(Beginning of Input for this task)
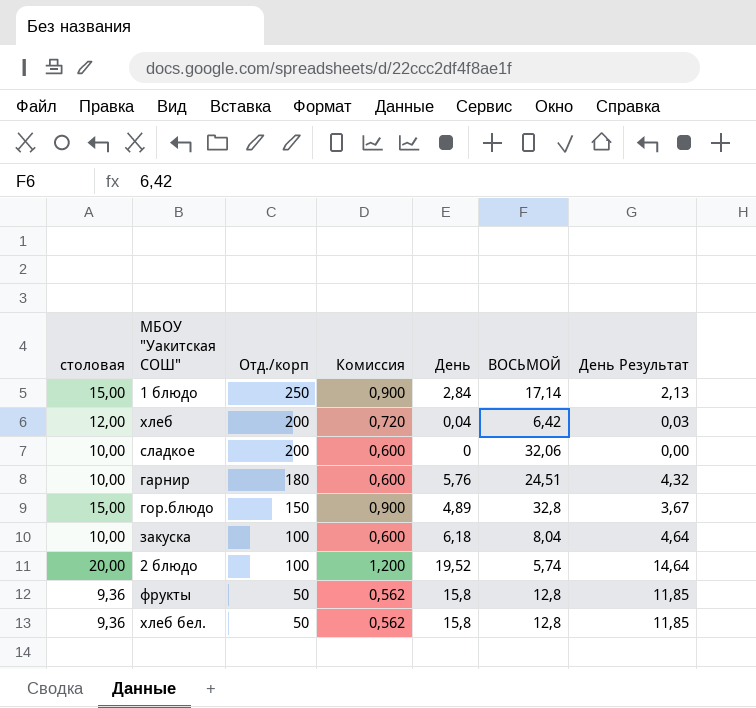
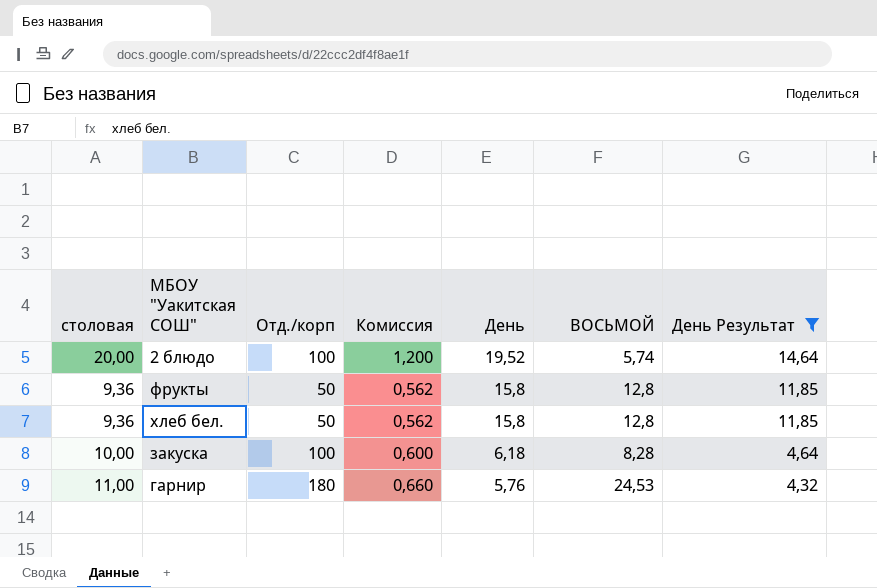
filter: none -> День Результат >= 4,32
row order: Отд./корп descending -> День descending
закуска | ВОСЬМОЙ: 8,04 -> 8,28
гарнир | столовая: 10,00 -> 11,00
гарнир | Комиссия: 0,600 -> 0,660
гарнир | ВОСЬМОЙ: 24,51 -> 24,53

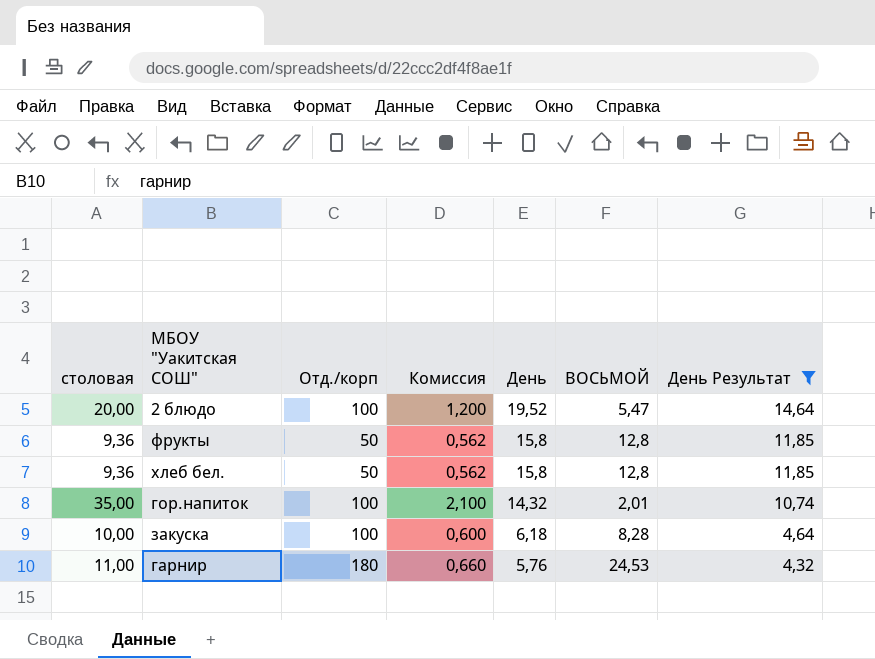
2 блюдо | ВОСЬМОЙ: 5,74 -> 5,47
row гор.напиток: none -> 35,00 | 100 | 2,100 | 14,32 | 2,01 | 10,74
(End of Input for this task)
■ Work request ■
Set down every record exactly as written, but drop the pictures.

■ Answer ■
filter: none -> День Результат >= 4,32
row order: Отд./корп descending -> День descending
закуска | ВОСЬМОЙ: 8,04 -> 8,28
гарнир | столовая: 10,00 -> 11,00
гарнир | Комиссия: 0,600 -> 0,660
гарнир | ВОСЬМОЙ: 24,51 -> 24,53

2 блюдо | ВОСЬМОЙ: 5,74 -> 5,47
row гор.напиток: none -> 35,00 | 100 | 2,100 | 14,32 | 2,01 | 10,74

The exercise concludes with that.